--- Data for review ---
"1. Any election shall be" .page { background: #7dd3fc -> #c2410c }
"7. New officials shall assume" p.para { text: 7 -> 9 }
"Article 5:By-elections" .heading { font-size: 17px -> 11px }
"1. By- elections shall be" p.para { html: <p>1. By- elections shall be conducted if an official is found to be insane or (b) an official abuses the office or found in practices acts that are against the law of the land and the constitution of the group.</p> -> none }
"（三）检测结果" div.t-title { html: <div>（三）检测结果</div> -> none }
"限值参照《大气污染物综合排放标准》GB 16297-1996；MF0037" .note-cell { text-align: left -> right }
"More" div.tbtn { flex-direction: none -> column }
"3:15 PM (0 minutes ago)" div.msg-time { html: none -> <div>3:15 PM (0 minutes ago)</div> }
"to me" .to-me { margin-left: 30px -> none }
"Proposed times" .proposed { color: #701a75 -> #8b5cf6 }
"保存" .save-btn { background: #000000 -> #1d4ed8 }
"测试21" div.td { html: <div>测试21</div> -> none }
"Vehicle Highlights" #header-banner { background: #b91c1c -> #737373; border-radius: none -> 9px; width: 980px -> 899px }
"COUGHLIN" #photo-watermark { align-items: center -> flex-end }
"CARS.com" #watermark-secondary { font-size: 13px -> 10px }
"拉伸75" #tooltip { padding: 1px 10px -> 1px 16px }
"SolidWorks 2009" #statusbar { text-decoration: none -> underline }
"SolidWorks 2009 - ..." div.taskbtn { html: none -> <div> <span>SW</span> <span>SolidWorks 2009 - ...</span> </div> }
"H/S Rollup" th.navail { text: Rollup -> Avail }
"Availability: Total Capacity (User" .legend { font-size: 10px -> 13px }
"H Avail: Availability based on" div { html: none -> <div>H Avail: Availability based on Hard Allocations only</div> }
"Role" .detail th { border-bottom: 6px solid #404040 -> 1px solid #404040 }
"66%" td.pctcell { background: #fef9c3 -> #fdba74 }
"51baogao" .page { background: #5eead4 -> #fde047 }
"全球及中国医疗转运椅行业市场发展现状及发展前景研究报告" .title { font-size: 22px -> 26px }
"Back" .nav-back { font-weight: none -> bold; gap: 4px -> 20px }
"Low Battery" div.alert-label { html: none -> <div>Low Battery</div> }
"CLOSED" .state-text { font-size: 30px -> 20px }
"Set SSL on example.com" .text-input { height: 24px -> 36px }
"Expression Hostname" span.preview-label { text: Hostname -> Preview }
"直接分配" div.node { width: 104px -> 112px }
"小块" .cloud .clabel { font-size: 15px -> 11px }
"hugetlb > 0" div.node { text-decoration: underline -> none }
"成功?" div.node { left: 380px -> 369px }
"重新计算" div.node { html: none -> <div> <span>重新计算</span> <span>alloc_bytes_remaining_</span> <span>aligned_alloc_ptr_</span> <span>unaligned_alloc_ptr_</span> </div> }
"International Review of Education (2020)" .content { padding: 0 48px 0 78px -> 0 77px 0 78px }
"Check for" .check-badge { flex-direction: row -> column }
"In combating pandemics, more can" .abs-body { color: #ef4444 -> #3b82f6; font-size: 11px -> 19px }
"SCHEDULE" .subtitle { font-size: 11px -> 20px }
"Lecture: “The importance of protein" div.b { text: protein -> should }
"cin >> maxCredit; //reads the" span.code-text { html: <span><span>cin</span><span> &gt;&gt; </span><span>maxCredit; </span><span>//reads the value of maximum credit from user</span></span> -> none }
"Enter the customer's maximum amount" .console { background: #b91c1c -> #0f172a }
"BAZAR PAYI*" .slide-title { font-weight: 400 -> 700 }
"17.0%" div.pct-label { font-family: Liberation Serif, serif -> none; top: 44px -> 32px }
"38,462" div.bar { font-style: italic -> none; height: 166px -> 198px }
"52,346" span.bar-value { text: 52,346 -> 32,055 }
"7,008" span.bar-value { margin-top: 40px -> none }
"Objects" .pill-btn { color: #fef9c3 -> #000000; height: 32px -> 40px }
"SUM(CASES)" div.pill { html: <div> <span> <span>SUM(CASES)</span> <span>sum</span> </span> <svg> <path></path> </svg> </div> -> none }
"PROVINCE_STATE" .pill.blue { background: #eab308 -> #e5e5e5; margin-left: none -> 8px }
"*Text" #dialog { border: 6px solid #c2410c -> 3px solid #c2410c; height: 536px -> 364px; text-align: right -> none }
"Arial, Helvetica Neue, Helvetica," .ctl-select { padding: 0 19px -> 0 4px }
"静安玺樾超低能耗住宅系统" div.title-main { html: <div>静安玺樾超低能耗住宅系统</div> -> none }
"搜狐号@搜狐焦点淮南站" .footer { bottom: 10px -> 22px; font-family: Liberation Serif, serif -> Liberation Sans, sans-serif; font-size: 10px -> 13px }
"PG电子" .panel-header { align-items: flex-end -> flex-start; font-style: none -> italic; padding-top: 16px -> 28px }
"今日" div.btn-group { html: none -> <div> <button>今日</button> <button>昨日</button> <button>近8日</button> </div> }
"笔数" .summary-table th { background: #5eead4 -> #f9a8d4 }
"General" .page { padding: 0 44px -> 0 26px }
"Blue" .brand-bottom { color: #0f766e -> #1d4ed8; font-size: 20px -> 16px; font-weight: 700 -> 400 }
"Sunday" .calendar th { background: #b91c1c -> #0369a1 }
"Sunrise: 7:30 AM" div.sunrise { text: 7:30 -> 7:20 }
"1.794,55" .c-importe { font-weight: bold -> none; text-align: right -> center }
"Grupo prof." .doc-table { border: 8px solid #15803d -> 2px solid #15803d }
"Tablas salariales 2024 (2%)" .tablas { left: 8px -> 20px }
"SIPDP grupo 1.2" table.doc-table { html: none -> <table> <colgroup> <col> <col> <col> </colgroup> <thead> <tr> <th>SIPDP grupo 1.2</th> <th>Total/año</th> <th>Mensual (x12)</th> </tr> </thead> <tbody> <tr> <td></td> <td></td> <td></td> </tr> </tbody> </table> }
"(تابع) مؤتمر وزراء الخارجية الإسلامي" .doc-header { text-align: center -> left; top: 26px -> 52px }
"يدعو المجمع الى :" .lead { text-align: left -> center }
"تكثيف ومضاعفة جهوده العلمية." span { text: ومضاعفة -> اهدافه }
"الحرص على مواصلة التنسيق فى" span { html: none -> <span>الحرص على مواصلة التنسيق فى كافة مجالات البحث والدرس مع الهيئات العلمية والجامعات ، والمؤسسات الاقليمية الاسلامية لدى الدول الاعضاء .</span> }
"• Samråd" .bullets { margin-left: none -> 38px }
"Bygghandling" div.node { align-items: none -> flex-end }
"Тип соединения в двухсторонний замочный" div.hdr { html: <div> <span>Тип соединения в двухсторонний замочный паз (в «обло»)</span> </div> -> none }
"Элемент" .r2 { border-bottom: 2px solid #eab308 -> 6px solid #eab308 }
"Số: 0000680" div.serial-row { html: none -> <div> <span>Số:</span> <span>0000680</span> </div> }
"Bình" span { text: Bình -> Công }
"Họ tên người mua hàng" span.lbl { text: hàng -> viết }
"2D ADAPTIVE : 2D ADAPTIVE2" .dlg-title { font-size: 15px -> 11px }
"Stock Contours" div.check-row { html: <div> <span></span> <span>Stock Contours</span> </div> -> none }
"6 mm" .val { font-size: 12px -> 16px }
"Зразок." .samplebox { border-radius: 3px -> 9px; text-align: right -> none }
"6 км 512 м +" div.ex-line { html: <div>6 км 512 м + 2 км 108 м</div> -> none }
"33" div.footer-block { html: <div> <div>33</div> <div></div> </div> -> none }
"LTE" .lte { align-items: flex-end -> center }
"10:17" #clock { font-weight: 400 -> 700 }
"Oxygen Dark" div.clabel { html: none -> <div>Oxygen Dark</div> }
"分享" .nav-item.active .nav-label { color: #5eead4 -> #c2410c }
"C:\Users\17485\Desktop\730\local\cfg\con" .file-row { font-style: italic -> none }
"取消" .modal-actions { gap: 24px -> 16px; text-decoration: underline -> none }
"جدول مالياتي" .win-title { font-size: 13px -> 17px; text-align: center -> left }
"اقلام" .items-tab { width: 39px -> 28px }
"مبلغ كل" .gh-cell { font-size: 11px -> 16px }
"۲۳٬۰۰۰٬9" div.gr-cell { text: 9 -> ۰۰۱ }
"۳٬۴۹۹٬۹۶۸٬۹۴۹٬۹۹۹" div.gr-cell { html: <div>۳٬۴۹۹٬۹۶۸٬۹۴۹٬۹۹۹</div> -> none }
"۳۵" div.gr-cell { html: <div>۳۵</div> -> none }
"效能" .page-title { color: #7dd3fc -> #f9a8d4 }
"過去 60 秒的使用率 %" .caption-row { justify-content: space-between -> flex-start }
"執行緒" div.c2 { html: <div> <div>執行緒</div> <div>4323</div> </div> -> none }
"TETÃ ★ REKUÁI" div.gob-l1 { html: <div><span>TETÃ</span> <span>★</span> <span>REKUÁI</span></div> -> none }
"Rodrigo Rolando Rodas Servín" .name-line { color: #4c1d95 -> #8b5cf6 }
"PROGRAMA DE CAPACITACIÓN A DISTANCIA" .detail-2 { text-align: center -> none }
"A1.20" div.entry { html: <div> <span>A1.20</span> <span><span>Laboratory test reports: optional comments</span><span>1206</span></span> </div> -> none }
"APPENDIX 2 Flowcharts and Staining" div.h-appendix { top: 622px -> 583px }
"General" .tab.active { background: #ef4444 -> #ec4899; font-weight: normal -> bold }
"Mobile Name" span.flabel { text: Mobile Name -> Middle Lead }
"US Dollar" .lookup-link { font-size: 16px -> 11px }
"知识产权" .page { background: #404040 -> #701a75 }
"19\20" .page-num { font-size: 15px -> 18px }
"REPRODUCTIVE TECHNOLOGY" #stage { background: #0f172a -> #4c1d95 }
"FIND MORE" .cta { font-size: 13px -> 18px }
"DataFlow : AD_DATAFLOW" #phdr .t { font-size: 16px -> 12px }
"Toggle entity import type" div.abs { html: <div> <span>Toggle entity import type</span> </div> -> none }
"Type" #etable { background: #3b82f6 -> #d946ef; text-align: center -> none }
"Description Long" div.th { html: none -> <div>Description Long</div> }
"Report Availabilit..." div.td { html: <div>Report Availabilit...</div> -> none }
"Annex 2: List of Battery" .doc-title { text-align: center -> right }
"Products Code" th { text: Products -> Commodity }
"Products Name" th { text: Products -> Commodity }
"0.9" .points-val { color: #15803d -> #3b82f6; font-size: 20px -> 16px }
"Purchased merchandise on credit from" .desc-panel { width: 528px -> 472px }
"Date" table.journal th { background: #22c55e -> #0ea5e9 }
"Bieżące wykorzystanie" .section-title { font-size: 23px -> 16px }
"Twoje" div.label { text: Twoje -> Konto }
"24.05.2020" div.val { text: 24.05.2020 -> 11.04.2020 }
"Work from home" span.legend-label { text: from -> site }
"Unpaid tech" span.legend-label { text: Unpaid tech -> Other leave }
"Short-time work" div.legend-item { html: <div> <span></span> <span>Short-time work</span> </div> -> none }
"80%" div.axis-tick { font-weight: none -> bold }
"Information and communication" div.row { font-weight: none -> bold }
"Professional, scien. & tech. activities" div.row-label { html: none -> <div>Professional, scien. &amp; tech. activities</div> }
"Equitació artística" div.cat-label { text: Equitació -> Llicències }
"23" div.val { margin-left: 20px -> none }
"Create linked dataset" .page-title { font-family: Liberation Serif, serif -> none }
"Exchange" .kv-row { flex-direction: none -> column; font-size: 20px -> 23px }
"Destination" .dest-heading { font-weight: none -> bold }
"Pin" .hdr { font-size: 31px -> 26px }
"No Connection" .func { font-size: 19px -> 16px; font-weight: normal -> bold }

--- What is needed ---
For each line in the entries that holds "column", return that line.

--- Exercise output ---
"More" div.tbtn { flex-direction: none -> column }
"Check for" .check-badge { flex-direction: row -> column }
"Exchange" .kv-row { flex-direction: none -> column; font-size: 20px -> 23px }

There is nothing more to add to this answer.